Un autre profil est celui, davantage récurrent, d’une recherche d’activité au moment de la retraite. Comme cela se rencontre fréquemment dans le secteur associatif, l’engagement bénévole permet à des personnes qui ont depuis peu interrompu leur activité professionnelle de faire face à un sentiment de désœuvrement — motivation généralement couplée au désir de se montrer utile. Trois enquêté-e-s sont particulièrement représentatifs de ce registre d’adhésion. L’une raconte ainsi que « J’ai adhéré quand j’ai arrêté de travailler. Parce que bon, j’avais envie de continuer à avoir des contacts avec l’environnement et ce que faisait la CSF je trouvais, ça m’intéressait. Donc j’ai été les voir. » Une autre inscrit son engagement dans la continuité directe de son expérience professionnelle, et rend compte de son engagement en articulant les « bénéfices » personnels qu’elle en retire avec sa volonté de faire profiter l’association et son public de ses compétences : « Je suis à la retraite depuis un an et demi, voilà. Donc j’aime beaucoup tout le secteur enfant puisque j’ai été directrice de crèche. Et donc je voulais m’engager dans du bénévolat soit auprès des enfants, soit auprès des étrangers. (…) Donc c’est pas, je me suis engagée dans ça par… Intéressement. Le sujet m’intéressait. Pour moi le bénévolat c’est quelque chose qui m’intéresse, mais en lien avec effectivement mes expériences professionnelles. Faire profiter un peu de l’expérience que j’ai pour faire avancer d’autres. » Le troisième est arrivé sur son quartier suite à un relogement concomitant avec son entrée en retraite, moment pour lui d’une contrainte à la sédentarité après une carrière particulièrement active et mobile. Sollicité pour être référent de son immeuble et disponible pour un engagement plus poussé, il a rapidement rejoint la CSF pour laquelle il s’est présenté aux élections de locataires. C’est, dit-il, « pour pas rester chez moi » qu’il s’est investi dans l’association qui lui apporte « une nourriture mentale. »
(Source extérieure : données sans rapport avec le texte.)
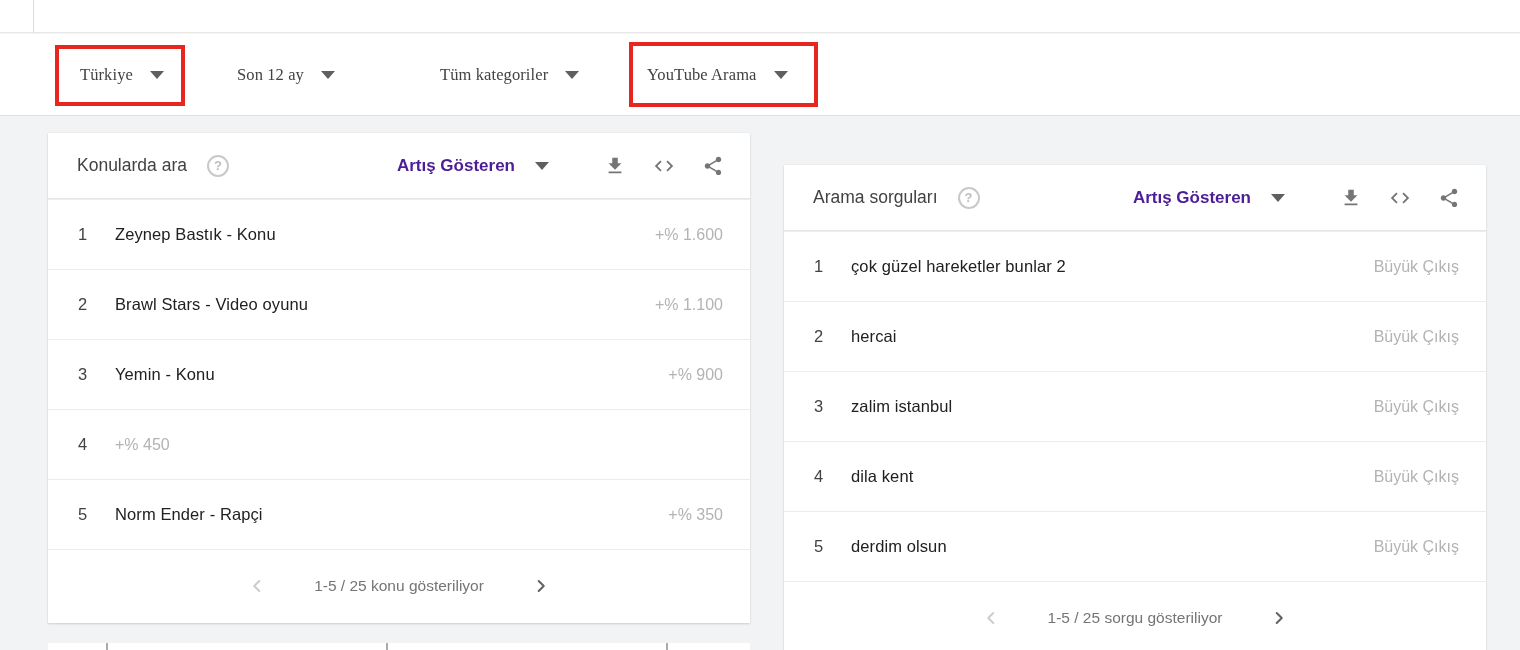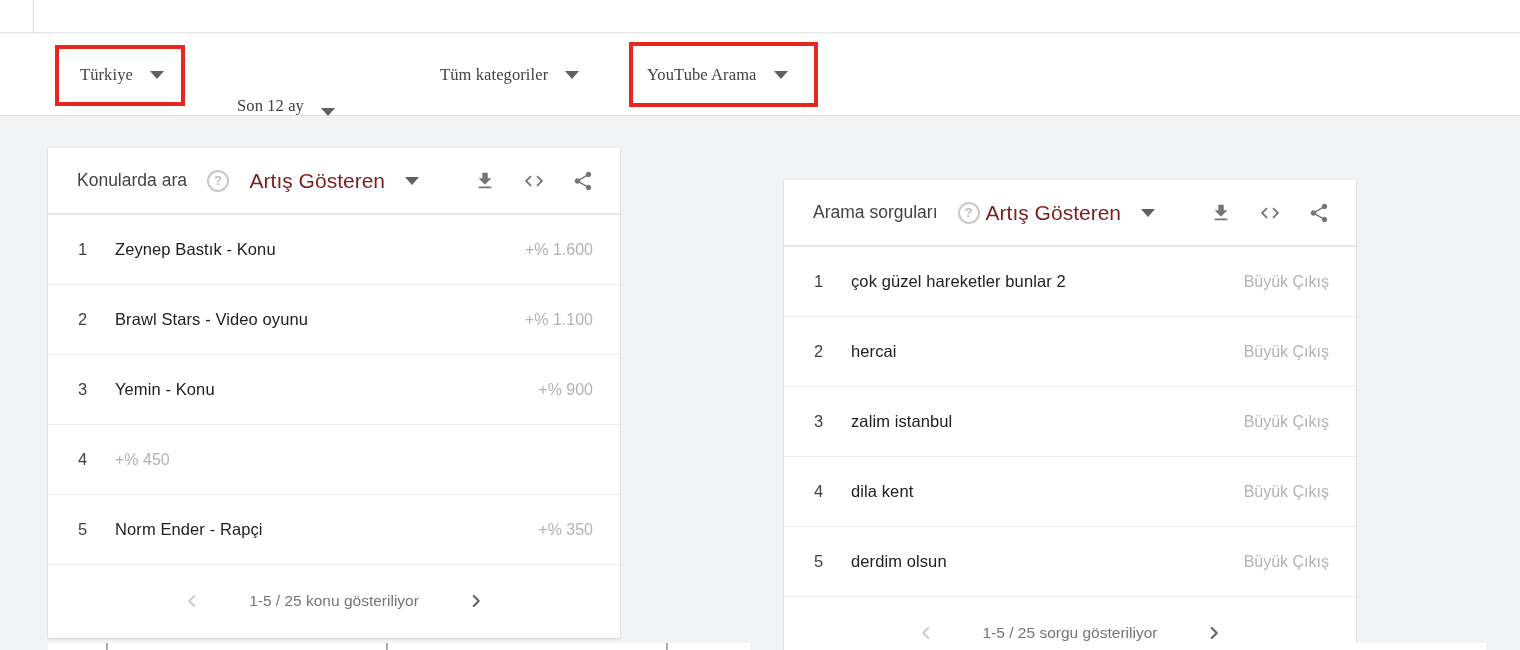--- a/index.html
+++ b/index.html
@@ -15,7 +15,7 @@
   .filter-item { position:absolute; top:0; height:82px; display:flex; align-items:center; cursor:pointer;
                  font-size:16.5px; color:#424242; letter-spacing:.1px; }
   .filter-item .caret { margin-left:17px; width:0; height:0; border-left:7px solid transparent; border-right:7px solid transparent; border-top:8px solid #5f5f5f; }
-  .f-geo { left:80px; }  .f-time { left:237px;align-items:flex-end; }  .f-cat { left:440px; }  .f-prop { left:647px; }
+  .f-geo { left:80px; }  .f-time { left:237px; }  .f-cat { left:440px; }  .f-prop { left:647px; }
 
   
   .anno { position:absolute; border:4px solid #e6261f; background:transparent; pointer-events:none; }

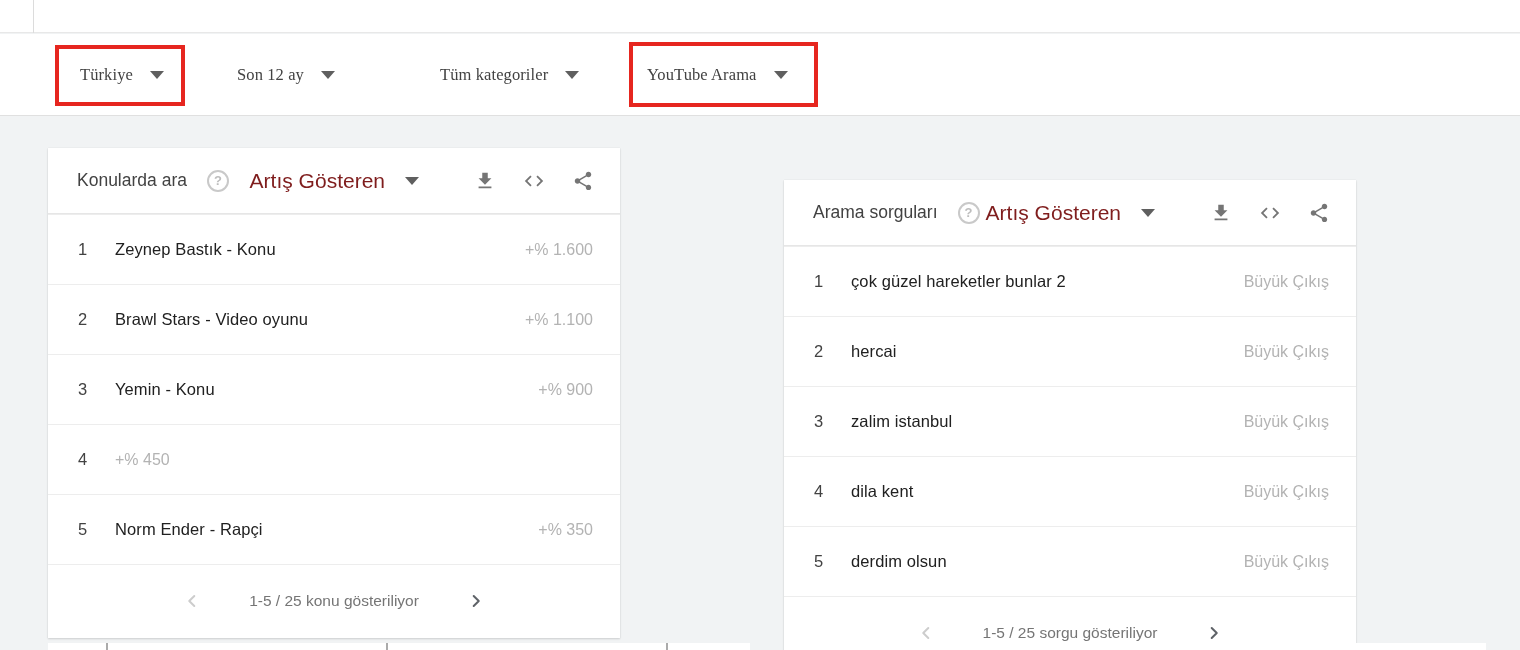--- a/index.html
+++ b/index.html
@@ -23,7 +23,7 @@
   .anno-2 { left:629px; top:42px; width:189px; height:65px; }
 
   
-  .card { position:absolute; top:148px; width:572px; height:490px; background:#fff;
+  .card { position:absolute; top:133px; width:702px; height:490px; background:#fff;
           box-shadow:0 1px 2px rgba(0,0,0,.14), 0 0 1px rgba(0,0,0,.1); }
   .card-left  { left:48px; }
   .card-right { left:784px;margin-top:32px; }

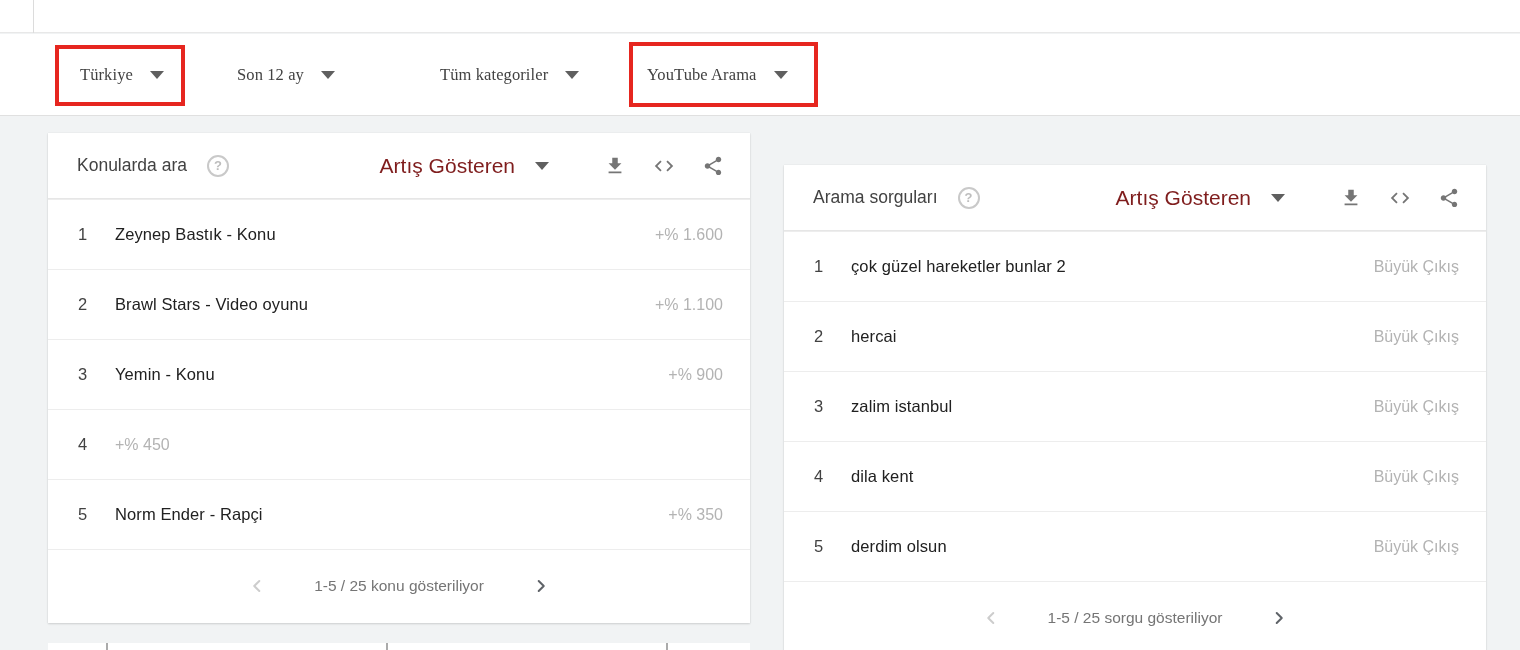--- a/index.html
+++ b/index.html
@@ -34,7 +34,7 @@
                color:#bdbdbd; font-size:13px; font-weight:bold; display:flex; align-items:center; justify-content:center; cursor:pointer; }
   .hdr-spacer { flex:1; }
   .sort-picker { display:flex; align-items:center; cursor:pointer; }
-  .sort-label { font-size:21px; color:#7f1d1d; }
+  .sort-label { font-size:17px; color:#4c1d95;font-weight:bold; }
   .sort-picker .caret { margin-left:20px; width:0; height:0; border-left:7px solid transparent; border-right:7px solid transparent; border-top:8px solid #5f5f5f; }
   .hdr-icons { display:flex; align-items:center; margin-left:28px; }
   .icon-btn { width:22px; height:22px; margin-left:27px; color:#757575; cursor:pointer; display:flex; align-items:center; justify-content:center; }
Pourrait être ainsi établi un continuum des motivations à rejoindre la CSF, distinguant un pôle de motivations « singulières » (relevant de la satisfaction d’un besoin individuel ponctuel et précis) à un autre caractérisé par des motivations « générales » (la défense des locataires et des consommateurs par leur organisation collective), tout en proposant une diversité de motivations « intermédiaires » (comme exercer une activité personnellement satisfaisante tout en faisant bénéficier la collectivité de ses compétences). La progression du premier au second pôle pourrait de la sorte dessiner un processus vertueux, amenant à investir un engagement guidé par des motivations individuelles d’une dimension progressivement plus générale et plus active. Un tel schéma est certes éclairant, mais ne prend pas en compte d’autres facteurs qui influent sur les logiques de l’engagement à la CSF, tels que les sollicitations directes de l’association et la disponibilité des (futur-e-s) militant-e-s.